Directors Other than WTSD: The housing benefit shall be 15% of total income (income
from all sources), provided that: -
- If the employer pays rent under an agreement that is not made at arm’s length with a
third party, the value of the quarters shall be the fair market rental value of the premises
in that year or the rent paid by the employer, which over is the greater;
- Where the premises are owned by the employer the fair market rental value of the house
shall be taxable amount.
Note: The fair market rental value should be taken to mean the amount of rent that the
premises would attract if it were floated in the open market for leasing. An independent
registered land valuer should carry out the valuation.
Additional Notes in Respect of Housing Benefit
- Where the employer provides an employee with a house for only part of a year, the
housing benefit shall be reduced proportionately to a period of occupation.

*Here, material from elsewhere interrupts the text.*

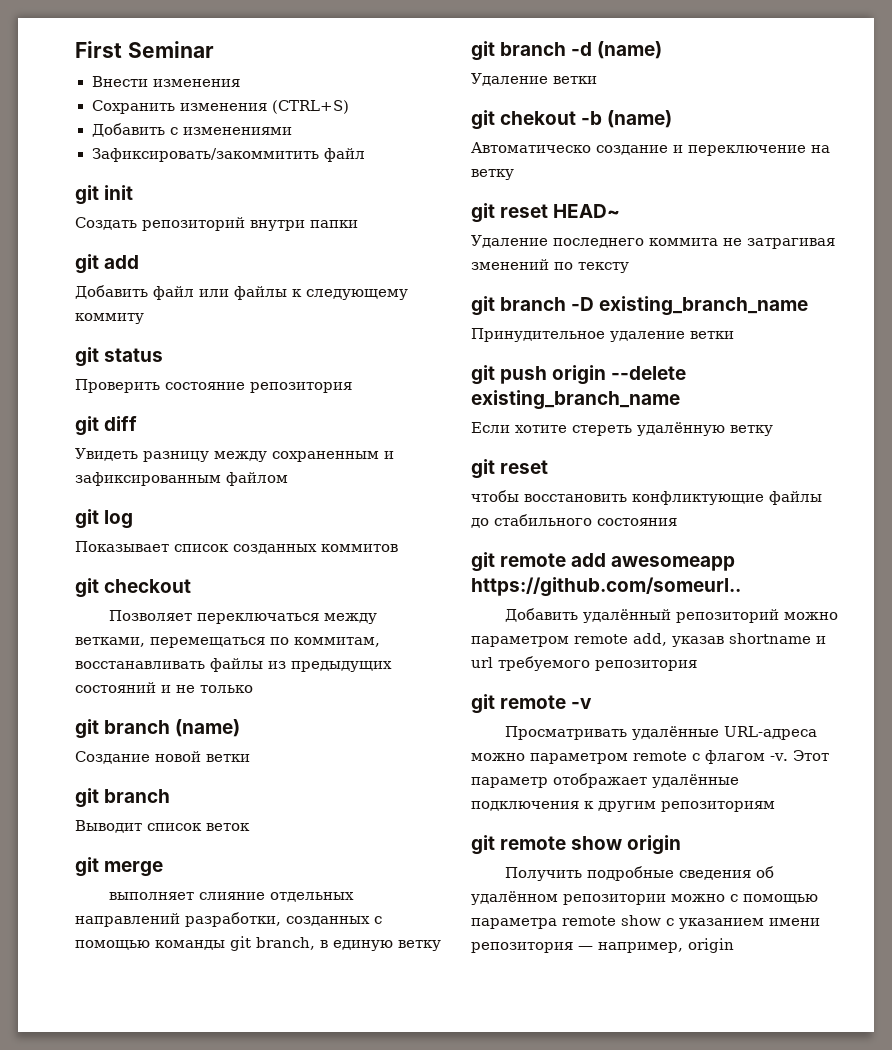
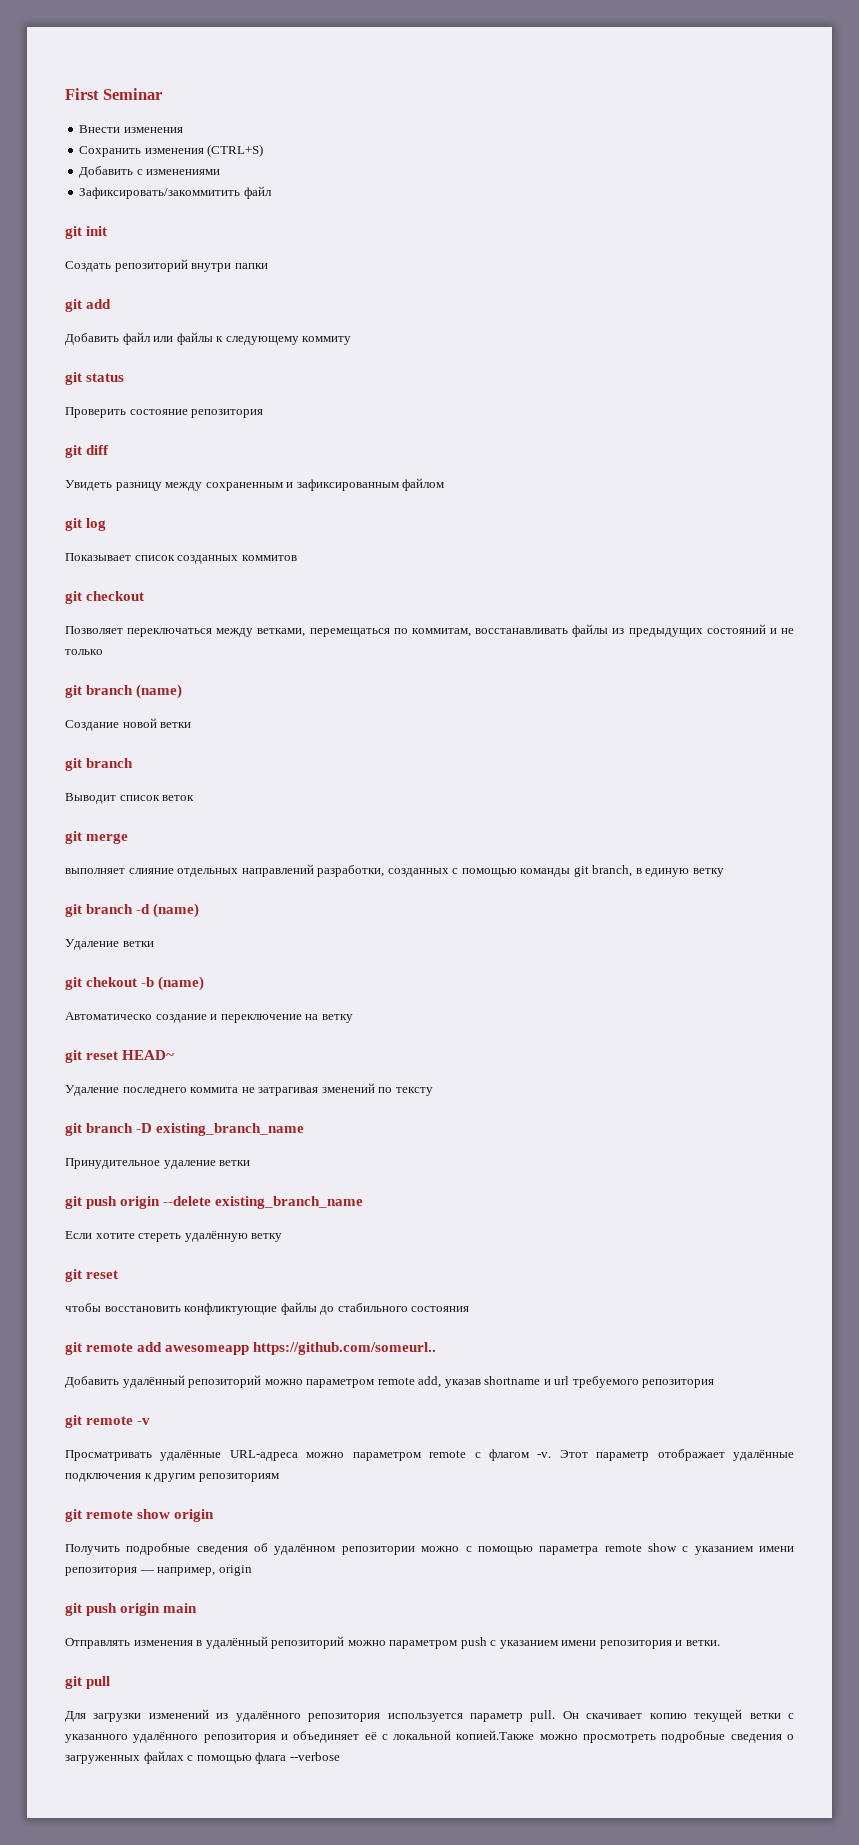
+ git push origin main
+ Отправлять изменения в удалённый репозиторий можно параметром push с указанием имени репозитория и ветки.
+ git pull
+ Для загрузки изменений из удалённого репозитория используется параметр pull. Он скачивает копию текущей ветки с указанного удалённого репозитория и объединяет её с локальной копией.Также можно просмотреть подробные сведения о загруженных файлах с помощью флага --verbose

- Where an employee pays nominal rent towards a house provided by the employer, such
amount will be deducted against the housing benefit.
- Where an employee occupies only part of a house provided by an employer, the housing
benefit shall be computed on a basis, which the Commissioner thinks will be just and
equitable.
- House allowance should be taxed as a cash allowance but not be used in the computation
of housing benefit.
Exceptional Cases on Taxation of Housing Benefits: There are certain instances that would
provide a strong case for employees not to be taxed on the benefit of a house provided by the
employer. These include;
- Where a house is provided as a basis for effective performance of the duties of an
employee e.g. a house provided to a building caretaker.
- Where housing is of necessity to an employee’s proximity to their work e.g. matron of a
school, captain of ship etc.
- Where an employee is under a form of threat or where the accommodation is part of a
security detail e.g. the occupation of soldiers within the barracks housing provided to
researchers in undisclosed residences.
(f) Low Interest/Interest Free Loan Benefit:
When an employer provides a loan to an employee or a relative of an employee and charges interest,
which is below the Commissioner’s prescribed rate of interest, then the difference between the
prescribed rate and employer’s rate shall be taken as a benefit to employee. This is known as fringe
benefit and taxable on the employer not the employee.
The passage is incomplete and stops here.